According to a DOJ news release the sites were selling what are commonly known as “booter” or “stresser” services. When purchased, users could leverage these services to launch DDoS attacks, which overwhelm computers with a flood of information that prevents them from successfully accessing the internet.

These types of booter services are alleged to enable wide-scale attacks on an array of victims around the globe. Often the targets include financial institutions, universities, internet service providers, government systems and various gaming platforms, according to the DOJ.

“The attack-for-hire websites targeted in this investigation offered customers the ability to disrupt computer networks on a massive scale, undermining the internet infrastructure on which we all rely,” said US Attorney Nick Hanna. “While this week’s crackdown will have a significant impact on this burgeoning criminal industry, there are other sites offering these services – and we will continue our efforts to rid the internet of these websites. We are committed to seeing the internet remain a forum for the free and unfettered exchange of information.”

The director of research at Flashpoint, Allison Nixon, said that the provided threat intelligence derived from extensive visibility into and dark web actors and communities. “It’s this expertise that was tapped to provide actionable intelligence about cybercrime tools, techniques and operators. Our input was combined with a wealth of intelligence from a range of fantastic industry partners. This combined threat intelligence and attribution is strong enough to stand up in a court of law.”

However, as Hanna noted, DDoS is a complex issue without a quick fix, but Nixon pointed out that something significant happened among these seizures. “The US government just made the argument that running a booter service itself is inherently illegal. The FBI, in executing these actions, has stated clearly and unequivocally that the act of running a service that attacks any website in exchange for anonymous money is not just reckless but patently illegal – and will be prosecuted.”

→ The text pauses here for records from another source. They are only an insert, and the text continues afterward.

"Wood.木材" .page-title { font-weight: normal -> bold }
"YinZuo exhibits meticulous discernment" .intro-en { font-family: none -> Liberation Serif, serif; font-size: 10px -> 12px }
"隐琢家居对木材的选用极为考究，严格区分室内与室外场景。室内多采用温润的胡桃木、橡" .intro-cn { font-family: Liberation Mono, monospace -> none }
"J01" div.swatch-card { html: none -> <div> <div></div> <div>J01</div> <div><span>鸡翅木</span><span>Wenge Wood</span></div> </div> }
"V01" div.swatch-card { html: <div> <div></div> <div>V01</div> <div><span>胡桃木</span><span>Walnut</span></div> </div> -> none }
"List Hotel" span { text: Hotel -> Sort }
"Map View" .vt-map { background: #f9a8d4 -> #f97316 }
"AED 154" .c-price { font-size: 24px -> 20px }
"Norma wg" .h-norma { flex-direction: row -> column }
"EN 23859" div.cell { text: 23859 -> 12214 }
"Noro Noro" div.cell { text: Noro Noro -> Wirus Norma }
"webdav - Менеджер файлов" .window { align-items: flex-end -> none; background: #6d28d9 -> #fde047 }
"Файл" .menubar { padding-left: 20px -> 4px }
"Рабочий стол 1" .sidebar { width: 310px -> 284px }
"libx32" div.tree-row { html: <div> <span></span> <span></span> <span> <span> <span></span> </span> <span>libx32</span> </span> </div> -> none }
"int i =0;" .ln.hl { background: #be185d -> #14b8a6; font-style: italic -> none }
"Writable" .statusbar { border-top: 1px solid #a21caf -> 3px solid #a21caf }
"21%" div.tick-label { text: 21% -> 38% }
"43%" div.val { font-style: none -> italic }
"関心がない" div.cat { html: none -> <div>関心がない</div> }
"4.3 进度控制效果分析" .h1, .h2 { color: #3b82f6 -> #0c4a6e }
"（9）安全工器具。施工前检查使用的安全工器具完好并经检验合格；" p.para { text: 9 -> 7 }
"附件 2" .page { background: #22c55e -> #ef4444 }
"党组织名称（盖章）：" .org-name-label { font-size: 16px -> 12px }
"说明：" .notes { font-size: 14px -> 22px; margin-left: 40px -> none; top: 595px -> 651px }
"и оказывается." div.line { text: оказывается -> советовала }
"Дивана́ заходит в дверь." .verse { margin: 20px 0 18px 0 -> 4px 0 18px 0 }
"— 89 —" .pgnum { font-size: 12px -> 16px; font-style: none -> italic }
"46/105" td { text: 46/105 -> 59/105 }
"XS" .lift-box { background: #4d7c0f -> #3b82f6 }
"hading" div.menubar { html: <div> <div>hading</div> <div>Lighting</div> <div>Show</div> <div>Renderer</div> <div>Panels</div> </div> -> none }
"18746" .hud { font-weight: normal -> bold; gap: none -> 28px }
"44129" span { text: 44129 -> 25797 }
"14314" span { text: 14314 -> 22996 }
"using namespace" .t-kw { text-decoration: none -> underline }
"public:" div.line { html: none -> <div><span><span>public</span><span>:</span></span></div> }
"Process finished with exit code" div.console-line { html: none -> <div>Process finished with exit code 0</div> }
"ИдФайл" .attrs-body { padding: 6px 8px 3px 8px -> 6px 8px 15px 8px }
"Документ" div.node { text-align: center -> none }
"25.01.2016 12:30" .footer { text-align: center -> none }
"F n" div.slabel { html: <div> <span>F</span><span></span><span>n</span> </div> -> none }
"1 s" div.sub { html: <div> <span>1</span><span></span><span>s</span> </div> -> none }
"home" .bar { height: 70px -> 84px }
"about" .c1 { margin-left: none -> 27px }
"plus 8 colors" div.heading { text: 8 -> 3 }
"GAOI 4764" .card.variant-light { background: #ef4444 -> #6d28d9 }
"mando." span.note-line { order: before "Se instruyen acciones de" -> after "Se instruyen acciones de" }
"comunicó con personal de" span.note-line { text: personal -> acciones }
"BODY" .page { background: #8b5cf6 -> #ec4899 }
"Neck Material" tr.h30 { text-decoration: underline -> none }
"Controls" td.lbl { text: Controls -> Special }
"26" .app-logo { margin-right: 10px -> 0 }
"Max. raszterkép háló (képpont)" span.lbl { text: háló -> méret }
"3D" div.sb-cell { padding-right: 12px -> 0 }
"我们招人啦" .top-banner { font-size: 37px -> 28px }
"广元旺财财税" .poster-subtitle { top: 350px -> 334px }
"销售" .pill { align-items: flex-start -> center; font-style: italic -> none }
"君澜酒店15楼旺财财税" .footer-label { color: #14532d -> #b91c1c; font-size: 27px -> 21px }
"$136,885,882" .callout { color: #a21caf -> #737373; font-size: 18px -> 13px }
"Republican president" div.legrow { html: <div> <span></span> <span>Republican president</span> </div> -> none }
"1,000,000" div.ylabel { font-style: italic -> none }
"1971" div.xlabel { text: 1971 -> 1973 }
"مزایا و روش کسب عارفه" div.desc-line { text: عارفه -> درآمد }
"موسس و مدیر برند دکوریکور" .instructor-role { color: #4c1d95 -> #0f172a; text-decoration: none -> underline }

December is a time of year when the industry sees a surge in DDoS attacks, particularly targeting the gaming world, largely because of the Christmas holiday, but this year the criminals might not be so merry.

“Many cyber-criminals have convinced themselves they have found a legal ‘loophole’ to hurt people,” said Hanna. “The development that we all hope for is that cyber-criminals see this, realize they will never legally profit from attacking websites without clear  and change behavior toward more productive – and legal – applications of their talents. They have been sufficiently warned. Merry Christmas.”